JurisprudênciaIA

Superior Tribunal de Justiça

Acórdão

Relator(a)
Ministra Regina Helena Costa
Órgão julgador
Primeira Turma
Data do julgamento
23/08/2018
Data de publicação
31/08/2018

STJ – Acórdão, Rel. Ministra Regina Helena Costa, Primeira Turma, j. 23/08/2018, p. 31/08/2018

Ementa

TRIBUTÁRIO. PROCESSUAL CIVIL. AGRAVO INTERNO NO RECURSO ESPECIAL. CÓDIGO DE PROCESSO CIVIL DE 2015. APLICABILIDADE. AGRAVO INTERNO QUE NÃO IMPUGNA TODOS OS FUNDAMENTOS DO DECISUM. CONCORDÂNCIA EXPRESSA DA PARTE RECORRENTE COM O CAPÍTULO AUTÔNOMO NÃO IMPUGNADO. POSSIBILIDADE DE EXAME DO MÉRITO DA IRRESIGNAÇÃO. NÃO APLICAÇÃO DA SÚMULA N. 182/STJ. IMPOSTO DE RENDA PESSOA FÍSICA. ISENÇÃO. ART. 6º, XIV, DA LEI N. 7.713/88. PORTADOR DE MOLÉSTIA GRAVE. PREVIDÊNCIA PRIVADA. RESGATE DE CONTRIBUIÇÕES. ARGUMENTOS INSUFICIENTES PARA DESCONSTITUIR A DECISÃO ATACADA. APLICAÇÃO DE MULTA. ART. 1.021, § 4º, DO CÓDIGO DE PROCESSO CIVIL DE 2015. DESCABIMENTO. I - Consoante o decidido pelo Plenário desta Corte na sessão realizada em 09.03.2016, o regime recursal será determinado pela data da publicação do provimento jurisdicional impugnado.

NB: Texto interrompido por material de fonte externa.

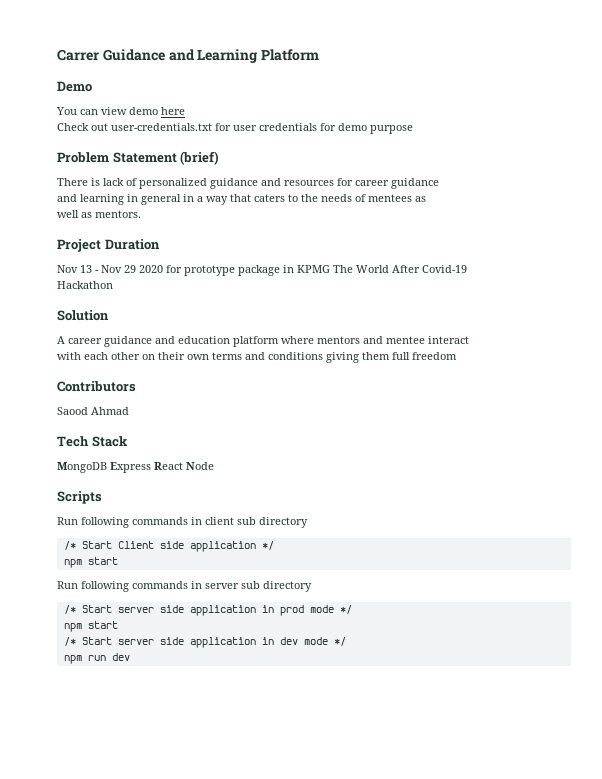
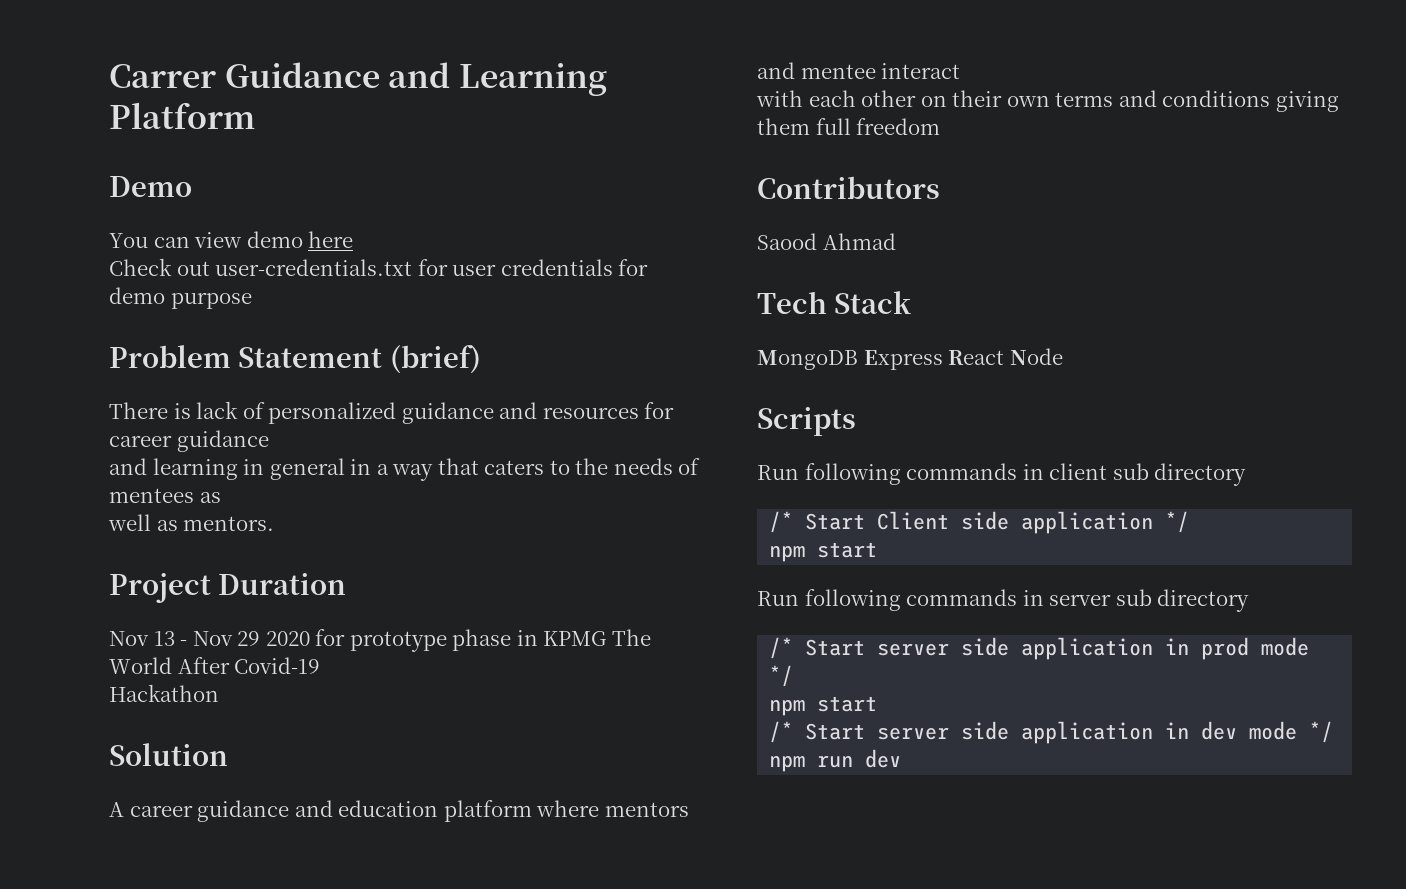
[238,265,280,276] package -> [452,629,512,651] phase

In casu, aplica-se o Código de Processo Civil de 2015 para o presente Agravo Interno, embora o Recurso Especial estivesse sujeito ao Código de Processo Civil de 1973. II - Afasta-se a incidência da Súmula n. 182/STJ quando, embora o Agravo Interno não impugne todos os fundamentos da decisão recorrida, a parte recorrente manifesta, expressamente, a concordância com a solução alcançada pelo julgador, desde que o capítulo em relação ao qual a desistência foi manifestada seja independente e não interfira na análise do mérito da irresignação. III - O acórdão recorrido está em sintonia com o entendimento desta Corte segundo o qual a isenção do imposto de renda para portador da moléstia grave, prevista no art. 6º, XIV, da Lei n. 7.713/88, se estende ao resgate de contribuições para complementação de aposentadoria feitas a fundo de previdência privada. IV - Não apresentação de argumentos suficientes para desconstituir a decisão recorrida. V - Em regra, descabe a imposição da multa, prevista no art. 1.021, § 4º, do Código de Processo Civil de 2015, em razão do mero improvimento do Agravo Interno em votação unânime, sendo necessária a configuração da manifesta inadmissibilidade ou improcedência do recurso a autorizar sua aplicação, o que não ocorreu no caso. VI - Agravo Interno improvido. (AgInt no REsp n. 1.481.695/SC, relatora Ministra Regina Helena Costa, Primeira Turma, julgado em 23/8/2018, DJe de 31/8/2018.)